** Opening Entries supplied block **

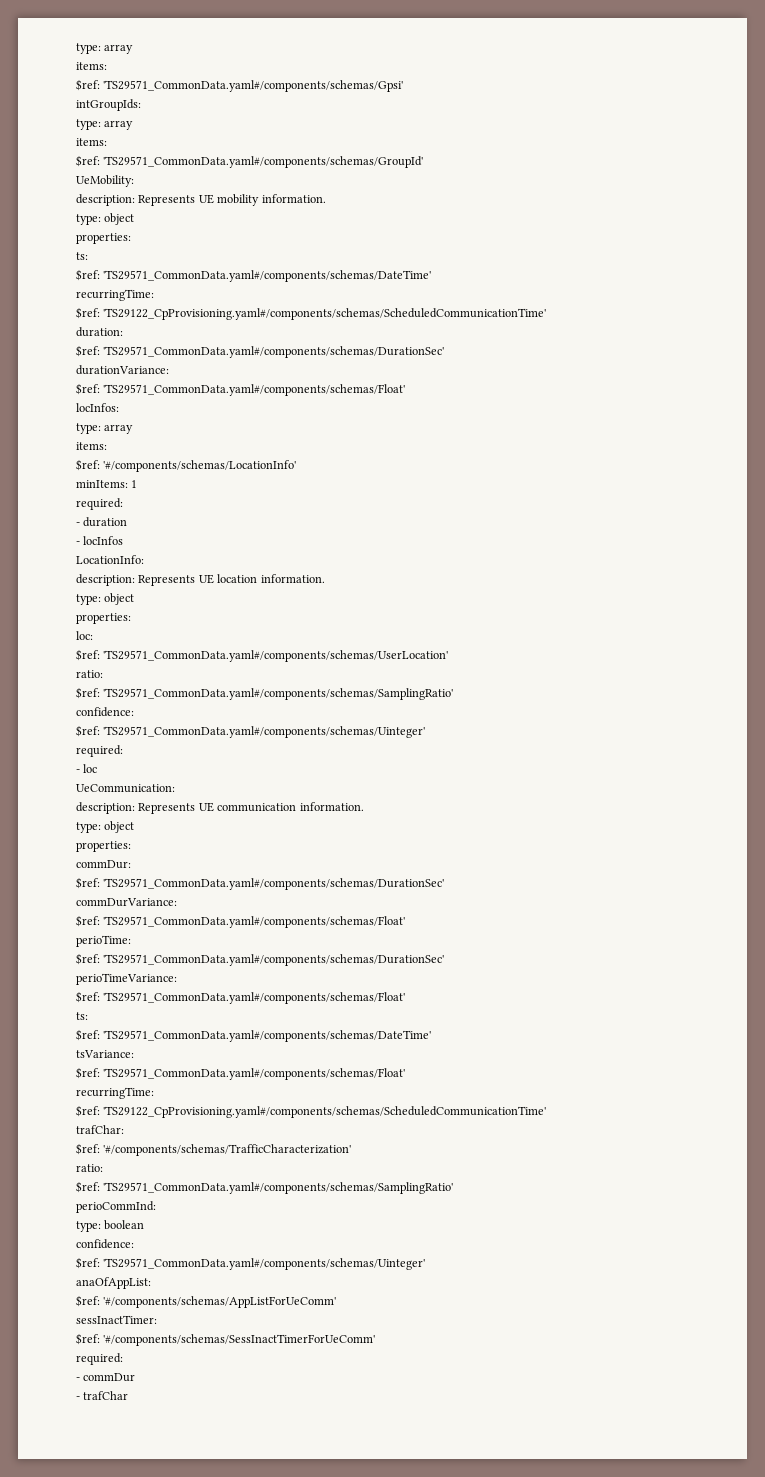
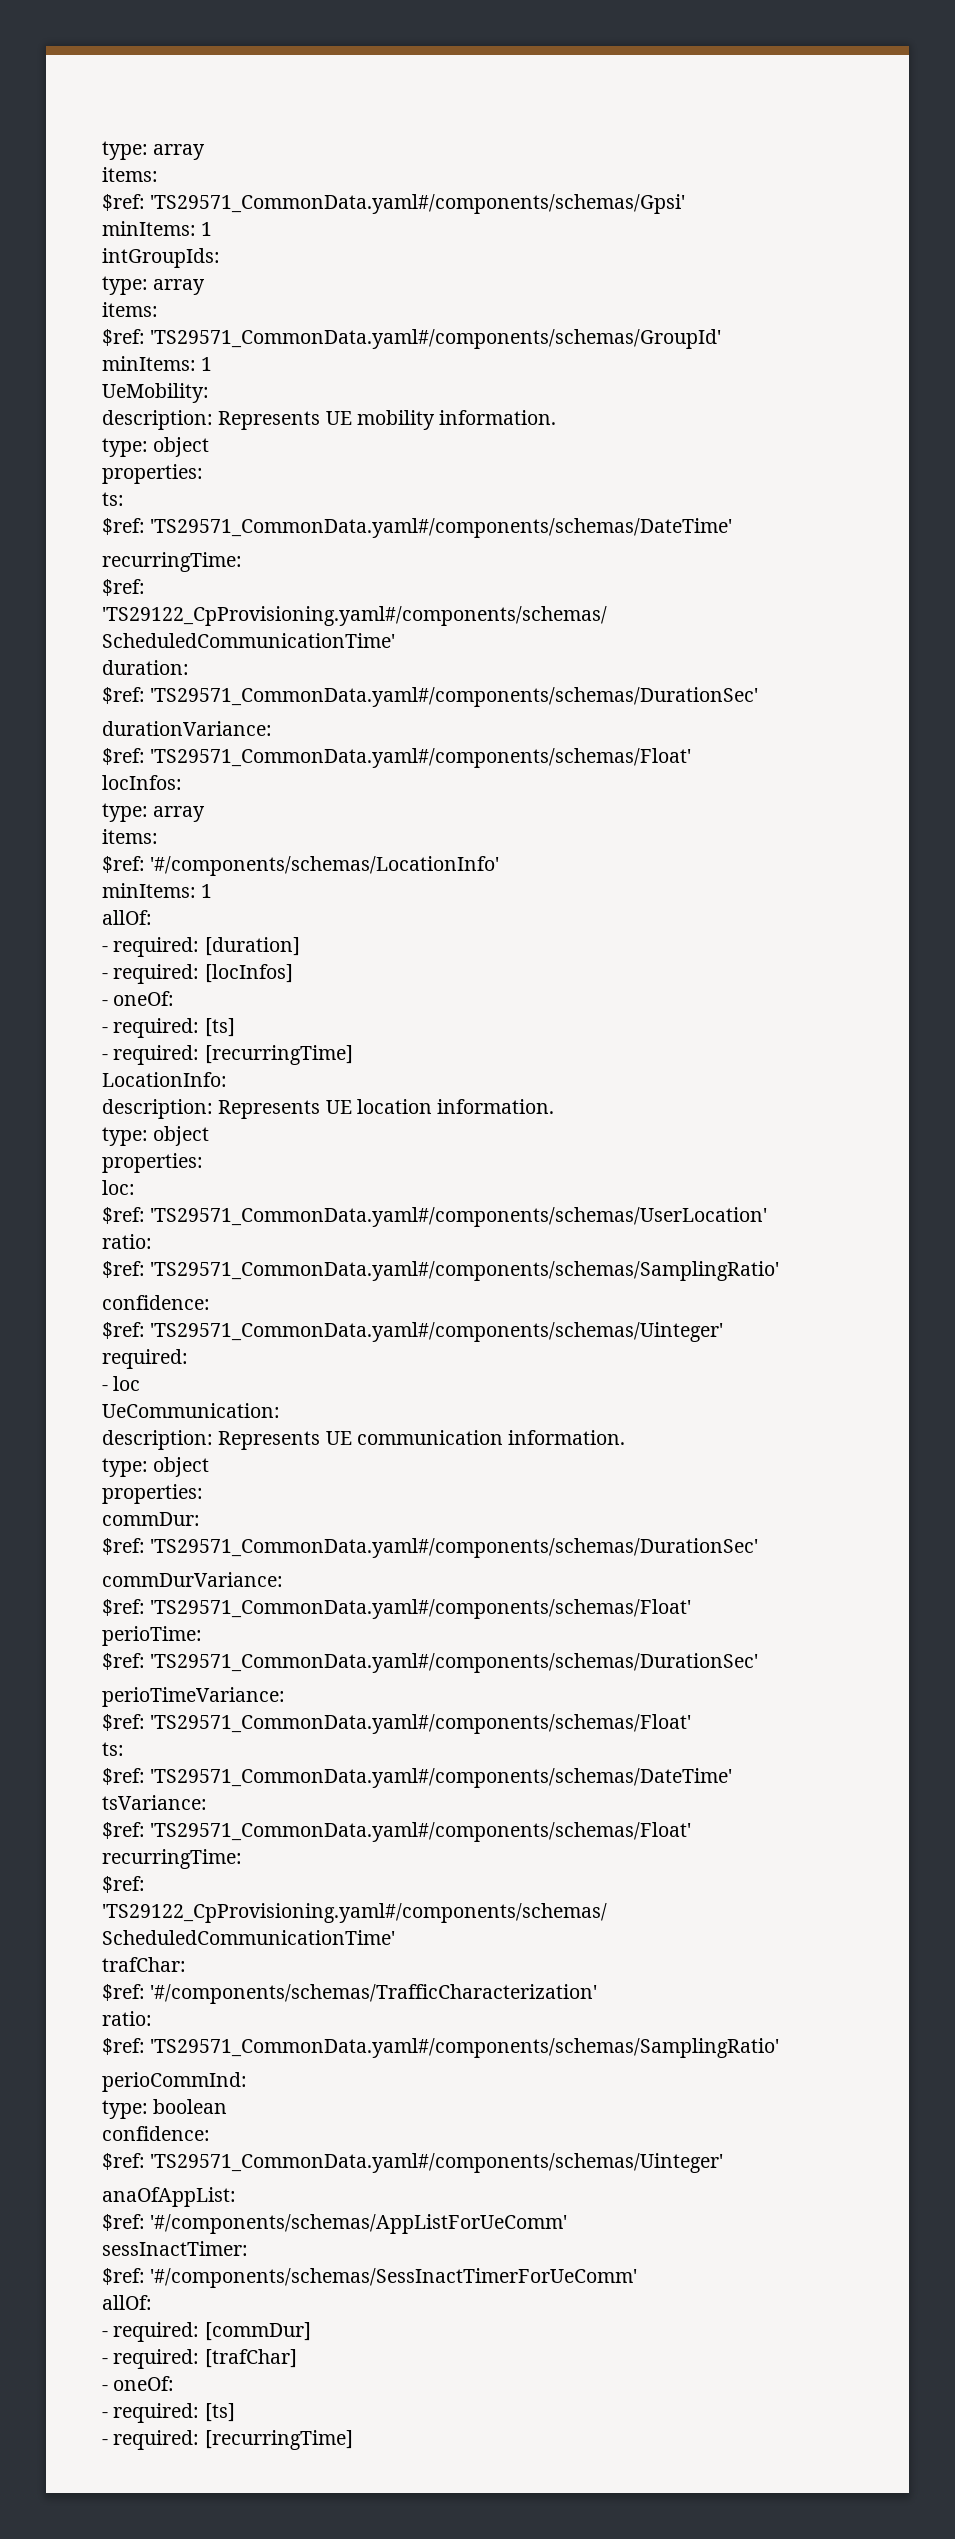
  $ref: 'TS29571_CommonData.yaml#/components/schemas/Gpsi'
+ minItems: 1
  $ref: 'TS29571_CommonData.yaml#/components/schemas/GroupId'
+ minItems: 1
  $ref: '#/components/schemas/LocationInfo'
  minItems: 1
- required:
- - duration
- - locInfos
+ allOf:
+ - required: [duration]
+ - required: [locInfos]
+ - oneOf:
+ - required: [ts]
+ - required: [recurringTime]
  $ref: '#/components/schemas/SessInactTimerForUeComm'
- required:
- - commDur
- - trafChar
+ allOf:
+ - required: [commDur]
+ - required: [trafChar]
+ - oneOf:
+ - required: [ts]
+ - required: [recurringTime]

** Closing Entries supplied block **

Description of the task: Transcribe all records verbatim, no pictures.

Answer to this problem:
  $ref: 'TS29571_CommonData.yaml#/components/schemas/Gpsi'
+ minItems: 1
  $ref: 'TS29571_CommonData.yaml#/components/schemas/GroupId'
+ minItems: 1
  $ref: '#/components/schemas/LocationInfo'
  minItems: 1
- required:
- - duration
- - locInfos
+ allOf:
+ - required: [duration]
+ - required: [locInfos]
+ - oneOf:
+ - required: [ts]
+ - required: [recurringTime]
  $ref: '#/components/schemas/SessInactTimerForUeComm'
- required:
- - commDur
- - trafChar
+ allOf:
+ - required: [commDur]
+ - required: [trafChar]
+ - oneOf:
+ - required: [ts]
+ - required: [recurringTime]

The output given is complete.